En este post no seré yo la autora de la realidad encontrada. Sino que alguien que navegaba en mi blog, y llegó hasta "Una vida en penumbras" decidió contar su propia historia. He aquí las palabras de Gustavo Farías.Hay señales que uno recibe en la vida que no sabe cómo asimilarlas. No tengo creencias religiosas, pero más de una vez me encontré con situaciones que parecen estar digitadas por alguien que quiere protegerme o facilitarme las cosas.Lejos de casa, en lugares poco familiares y sin conocidos a quien pedir ayuda para salir al paso de una situación problemática, siempre pude sortearlas gracias a la ayuda de “ángeles” que aparecieron sin invocación previa.
Trato de hacer memoria. Hace pocos días, en la mega estación de trenes de Tokio, Akemi Shiga, una mujer japonesa de unos 40 años, se presentó sola con un inolvidable “Can I help you?” (¿puedo ayudarlo?), que sonó como la mejor melodía en medio de ese hormiguero de gente. También tuve mis ángeles en una ruta del norte cordobés, en Goya-Corrientes, Saltillo-México (¡gracias Patty!) y en San Antonio-Estados Unidos (¡gracias Diamantina y Joe!). Pero si de sorpresas se trata, la más grande me la llevé con Abdul (junto a Gloria en la segunda fotografía), un chico de 11 años que hizo su aparición en la medina de Fez, en Marruecos, en octubre de 2002. Fascinado por descubrir una ciudad que parece haberse detenido en el primer siglo de nuestra era, quedé extraviado en ese laberinto de calles de tierra, esquivando mulas cargadas de especies, cerdos, gallinas y perseverantes vendedores que los extranjeros bien definen como “mosquitos”.Abdul, como los anteriores “ángeles”, se presentó solo.

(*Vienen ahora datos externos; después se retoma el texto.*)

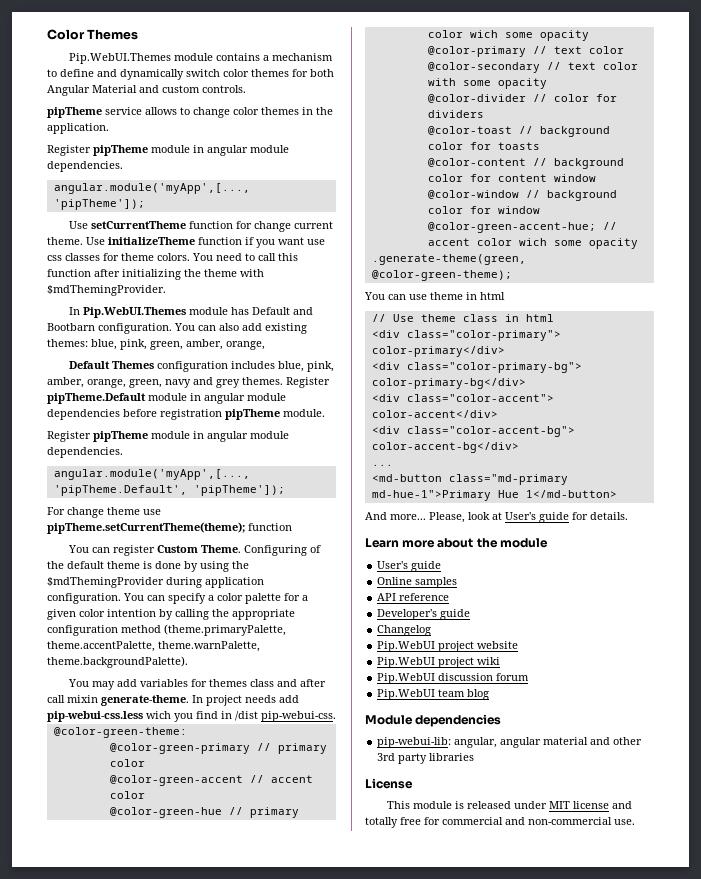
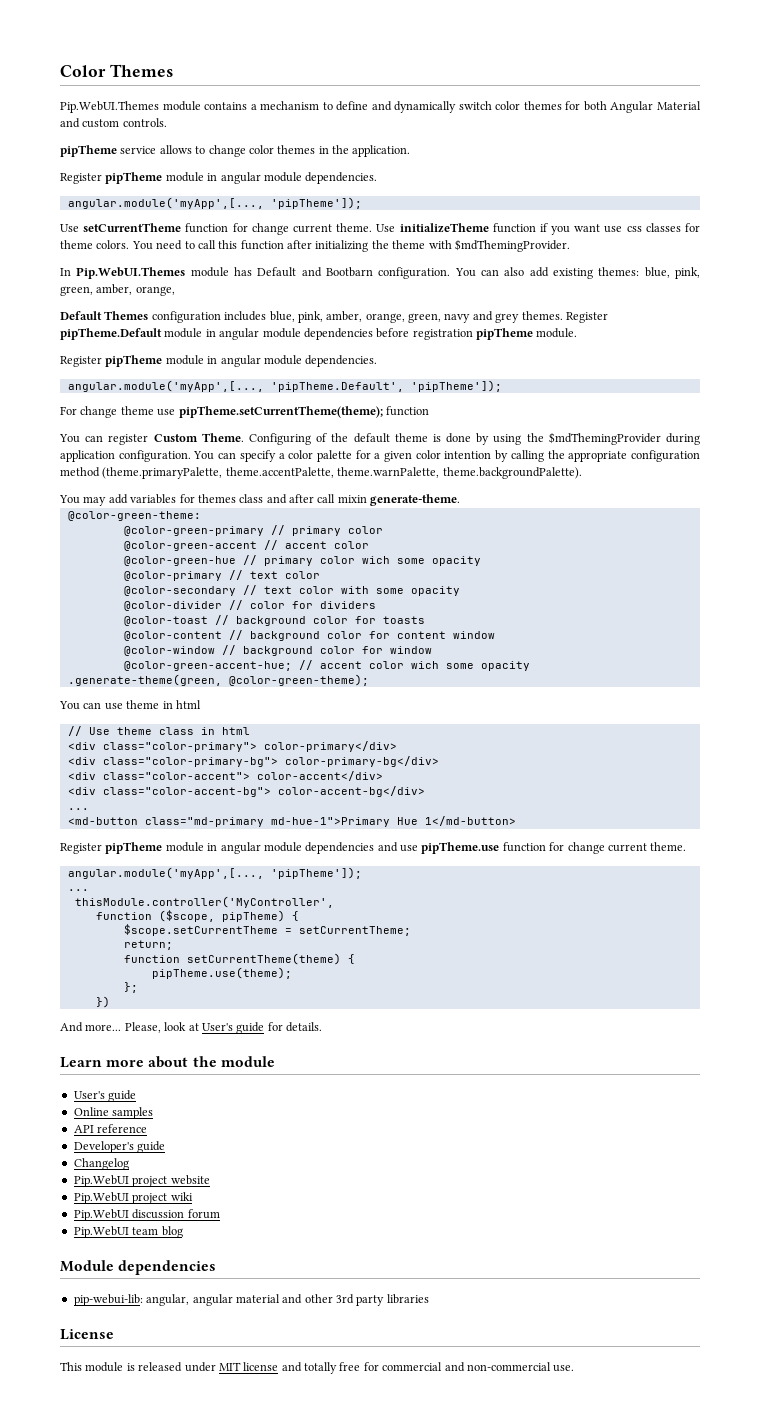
[192,695,299,706] [47,711,336,722] In project needs add pip-webui-css.less wich you find in /dist pip-webui-css. -> (461, 500) none
(617, 494) none -> [60,842,687,854] [67,867,362,879] [67,889,89,891] [74,896,334,908] [95,910,299,922] [123,924,411,936] [123,940,173,950] [123,953,355,965] [151,967,292,979] [123,982,138,993] [95,996,110,1008] // Register pipTheme module in angular module dependencies and use pipTheme.use function for change current theme. // angular.module('myApp',[..., 'pipTheme']); // ... // thisModule.controller('MyController', // function ($scope, pipTheme) { // $scope.setCurrentTheme = setCurrentTheme; // return; // function setCurrentTheme(theme) { // pipTheme.use(theme); // }; // })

Saludó en seis idiomas hasta que dio con el “Hola amigo” al que le respondí. Vale aclarar que su interés era ganarse una propina en derhams, pero gracias a él fui durante algo más de una hora, un marroquí más en medio de un escenario que instantes antes aparecía, podría decirse, hasta “hostil”.Contra todo consejo, rápidamente me despojé de cualquier atisbo de desconfianza. Y el niño no sólo me orientó, sino me hizo descubrir todos los tesoros ocultos de un lugar increíble. Ingresé por pasadillos y estrechos túneles, visité talleres de artesanía, telares y hasta una curtimbre con trabajadores en condiciones infrahumanas, metidos en tinas de pintura y en medio de un olor nauseabundo. “Aquí trabaja mi papá”, contó Abdul. Después de dejarme en la puerta Bou Jeloud, por la misma que había ingresado, nos despedimos. Seguramente que nunca más sabré de él. Pero su recuerdo estará siempre conmigo.
Gracias Gustavo por tu aporte y por tus fotos!!!!